Parsing appears difficult because there are indeed 200 pages of dense theoretical concepts in the Dragon Book. Academics don’t make it appear any easier: to sound authoritative and learned, they use technical terms, like LR(1), LL(k), ε-closures, start sets, shift-reduce conflicts, etc. further reinforcing the impression that parsing is a complex matter better left to people who have the proper training.

Fortunately, most of what a working programmer who wants to convert text to an in-memory data structure is learned in Programming for Dummies. To support this claim, I will demonstrate writing a parser for the Bencode format—the same one as in the nom article—using only programming constructs that you are already familiar with. By the end of this article, you will find that there is nothing especially hard, technical, or scary about writing parsers and you’ll know how to create one yourself.

The data types

A parser needs two main pieces of information: the data to be parsed (bytes or tokens) and the position of the current piece of data to be analyzed. For Bencode, I start with a struct containing two fields: a vector of bytes and an index in that vector. If more data needed to be tracked, such as line numbers, column numbers, list of errors, etc., the Parser struct would be a good place to store them, but for this simple parser, we won’t bother with other information.

pub struct Parser {
    buf: Vec<u8>,
    pos: usize,
}

impl Parser {
    pub fn new(buf: Vec<u8>) -> Parser {
        Parser { buf, pos: 0 }
    }
}

We also need a data structure that will be returned by the parsing methods. In the literature, this is called an abstract syntax tree—an AST. In Rust, it’s typical to use an enum to represent an AST.

#[derive(Debug, Clone, PartialEq, Eq)]
pub enum BValue {
    Int(i64),
    Str(String),
    List(Vec<BValue>),
    Dict(Vec<(String, BValue)>),
}

Notice how our AST has cases for each of the Bencode value types: integers, strings, lists, and dictionaries. That’s typical: we want the AST to closely mirror specification.

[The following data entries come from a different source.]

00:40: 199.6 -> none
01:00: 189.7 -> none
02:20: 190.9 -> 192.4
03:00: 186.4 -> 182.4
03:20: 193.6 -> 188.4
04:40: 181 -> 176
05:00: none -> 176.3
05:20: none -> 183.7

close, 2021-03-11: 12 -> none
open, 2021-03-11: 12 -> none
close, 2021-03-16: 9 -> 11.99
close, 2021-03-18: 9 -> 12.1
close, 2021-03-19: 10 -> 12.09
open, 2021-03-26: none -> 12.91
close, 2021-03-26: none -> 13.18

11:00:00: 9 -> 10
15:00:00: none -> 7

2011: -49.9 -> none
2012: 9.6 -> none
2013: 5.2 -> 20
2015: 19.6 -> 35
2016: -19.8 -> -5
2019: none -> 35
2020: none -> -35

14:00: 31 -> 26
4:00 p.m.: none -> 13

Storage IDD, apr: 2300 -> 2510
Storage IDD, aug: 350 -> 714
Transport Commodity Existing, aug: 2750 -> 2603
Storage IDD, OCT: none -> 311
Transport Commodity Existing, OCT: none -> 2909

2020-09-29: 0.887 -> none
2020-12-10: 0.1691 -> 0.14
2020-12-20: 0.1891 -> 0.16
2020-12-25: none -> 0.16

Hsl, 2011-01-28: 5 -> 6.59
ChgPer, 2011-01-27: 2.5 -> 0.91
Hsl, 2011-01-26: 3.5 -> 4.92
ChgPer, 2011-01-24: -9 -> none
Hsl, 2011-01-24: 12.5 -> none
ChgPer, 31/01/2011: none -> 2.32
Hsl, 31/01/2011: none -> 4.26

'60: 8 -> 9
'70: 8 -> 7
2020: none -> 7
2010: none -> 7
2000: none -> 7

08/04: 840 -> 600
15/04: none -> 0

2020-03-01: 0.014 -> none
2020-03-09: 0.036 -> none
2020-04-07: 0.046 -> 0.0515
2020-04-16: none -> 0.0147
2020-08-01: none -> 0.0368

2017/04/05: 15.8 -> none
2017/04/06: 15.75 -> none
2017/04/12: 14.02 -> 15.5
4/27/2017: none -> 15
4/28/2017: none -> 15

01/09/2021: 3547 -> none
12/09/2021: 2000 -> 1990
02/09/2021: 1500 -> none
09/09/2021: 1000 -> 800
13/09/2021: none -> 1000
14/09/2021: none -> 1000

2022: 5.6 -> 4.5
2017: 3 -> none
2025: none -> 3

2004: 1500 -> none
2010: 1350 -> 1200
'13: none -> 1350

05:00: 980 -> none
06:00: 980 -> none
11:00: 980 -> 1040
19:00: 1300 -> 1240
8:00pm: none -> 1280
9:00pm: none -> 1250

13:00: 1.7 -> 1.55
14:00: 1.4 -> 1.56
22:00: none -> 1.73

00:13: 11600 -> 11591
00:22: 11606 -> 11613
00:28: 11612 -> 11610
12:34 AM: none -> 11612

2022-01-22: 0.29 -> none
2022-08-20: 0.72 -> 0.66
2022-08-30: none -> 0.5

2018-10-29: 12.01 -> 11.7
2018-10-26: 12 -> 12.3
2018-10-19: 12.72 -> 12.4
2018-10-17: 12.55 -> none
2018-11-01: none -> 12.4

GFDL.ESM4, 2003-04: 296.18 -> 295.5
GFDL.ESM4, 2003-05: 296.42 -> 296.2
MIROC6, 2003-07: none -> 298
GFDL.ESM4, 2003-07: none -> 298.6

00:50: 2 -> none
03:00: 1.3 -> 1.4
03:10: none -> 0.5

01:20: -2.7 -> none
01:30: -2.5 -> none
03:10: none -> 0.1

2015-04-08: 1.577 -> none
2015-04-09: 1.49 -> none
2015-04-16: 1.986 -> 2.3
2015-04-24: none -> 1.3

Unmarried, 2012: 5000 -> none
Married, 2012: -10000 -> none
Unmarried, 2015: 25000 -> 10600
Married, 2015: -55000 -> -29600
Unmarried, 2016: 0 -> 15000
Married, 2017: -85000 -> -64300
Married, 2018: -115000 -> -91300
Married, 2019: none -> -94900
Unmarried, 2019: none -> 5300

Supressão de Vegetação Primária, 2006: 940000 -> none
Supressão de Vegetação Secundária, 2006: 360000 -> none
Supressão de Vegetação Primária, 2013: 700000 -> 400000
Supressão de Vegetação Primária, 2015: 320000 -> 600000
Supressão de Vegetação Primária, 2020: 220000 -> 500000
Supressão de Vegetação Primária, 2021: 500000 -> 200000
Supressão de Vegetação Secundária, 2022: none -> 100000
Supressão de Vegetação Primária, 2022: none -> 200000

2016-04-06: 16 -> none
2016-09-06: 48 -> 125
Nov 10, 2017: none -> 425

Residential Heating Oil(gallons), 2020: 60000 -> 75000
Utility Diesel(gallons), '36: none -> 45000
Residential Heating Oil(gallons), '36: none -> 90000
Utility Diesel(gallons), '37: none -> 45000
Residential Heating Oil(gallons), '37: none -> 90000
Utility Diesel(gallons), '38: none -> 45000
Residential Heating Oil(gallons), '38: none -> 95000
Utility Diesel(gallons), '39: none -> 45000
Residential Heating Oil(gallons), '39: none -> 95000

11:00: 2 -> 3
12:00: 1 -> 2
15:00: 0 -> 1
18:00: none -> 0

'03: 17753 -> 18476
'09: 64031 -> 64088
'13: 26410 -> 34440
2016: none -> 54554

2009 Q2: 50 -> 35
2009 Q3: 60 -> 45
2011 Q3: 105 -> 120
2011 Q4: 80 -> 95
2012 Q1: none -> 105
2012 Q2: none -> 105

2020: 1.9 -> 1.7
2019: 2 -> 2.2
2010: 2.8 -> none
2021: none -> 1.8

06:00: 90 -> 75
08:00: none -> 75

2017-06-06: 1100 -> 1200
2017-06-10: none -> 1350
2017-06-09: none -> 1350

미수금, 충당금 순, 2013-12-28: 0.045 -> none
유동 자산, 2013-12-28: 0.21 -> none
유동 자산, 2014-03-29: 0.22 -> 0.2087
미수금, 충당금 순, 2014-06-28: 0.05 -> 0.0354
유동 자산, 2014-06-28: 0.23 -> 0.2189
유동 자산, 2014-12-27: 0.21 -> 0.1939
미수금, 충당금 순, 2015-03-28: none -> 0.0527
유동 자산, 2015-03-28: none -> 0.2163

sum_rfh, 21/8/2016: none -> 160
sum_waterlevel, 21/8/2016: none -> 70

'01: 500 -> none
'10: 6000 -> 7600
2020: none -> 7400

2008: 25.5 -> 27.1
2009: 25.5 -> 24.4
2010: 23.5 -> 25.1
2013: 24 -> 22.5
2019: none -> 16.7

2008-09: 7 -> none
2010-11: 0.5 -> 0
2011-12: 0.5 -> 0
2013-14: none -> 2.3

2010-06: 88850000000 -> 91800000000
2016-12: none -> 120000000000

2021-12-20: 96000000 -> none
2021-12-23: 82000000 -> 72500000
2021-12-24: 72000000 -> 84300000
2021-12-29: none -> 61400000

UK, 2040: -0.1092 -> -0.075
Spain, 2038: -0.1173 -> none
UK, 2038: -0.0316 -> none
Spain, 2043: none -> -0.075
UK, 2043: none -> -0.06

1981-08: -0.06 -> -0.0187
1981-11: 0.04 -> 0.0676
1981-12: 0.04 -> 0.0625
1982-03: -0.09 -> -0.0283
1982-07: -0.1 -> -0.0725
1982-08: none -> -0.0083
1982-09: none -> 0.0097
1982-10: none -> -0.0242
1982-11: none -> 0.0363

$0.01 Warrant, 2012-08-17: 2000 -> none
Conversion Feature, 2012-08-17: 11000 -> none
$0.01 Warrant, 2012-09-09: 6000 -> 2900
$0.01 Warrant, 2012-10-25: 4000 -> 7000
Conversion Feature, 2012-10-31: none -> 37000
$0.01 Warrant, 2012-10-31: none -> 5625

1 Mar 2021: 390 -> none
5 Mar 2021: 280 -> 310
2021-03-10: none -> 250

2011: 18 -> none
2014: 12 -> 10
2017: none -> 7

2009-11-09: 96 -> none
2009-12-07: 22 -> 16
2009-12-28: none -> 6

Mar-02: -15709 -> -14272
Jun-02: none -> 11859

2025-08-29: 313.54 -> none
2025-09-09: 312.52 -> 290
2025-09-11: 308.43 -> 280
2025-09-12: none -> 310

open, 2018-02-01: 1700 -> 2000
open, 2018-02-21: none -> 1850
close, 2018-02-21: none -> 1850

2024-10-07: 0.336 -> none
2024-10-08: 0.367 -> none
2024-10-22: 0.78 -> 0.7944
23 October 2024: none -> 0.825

Finally, we need a type for reporting errors. Since this is a simple parser, we’ll use String as our error type. A more involved parser would likely use an enum to explicitly list the different kinds of parsing errors that can occur.

type Error = String;

Utility methods

Next, we add a few utility methods to our parser. There are typically two kinds of methods in a parser: parsing methods which know how to parse a small part of the language—we’ll start writing those in the next section—and utility methods which are used by the parsing methods. Here are the four utility methods we’ll use.

(A parser for a more complex language would have more utility methods, such as skip_spaces() or report_error() to avoid some tedium, but I’d expect to find our four methods in all parsers.)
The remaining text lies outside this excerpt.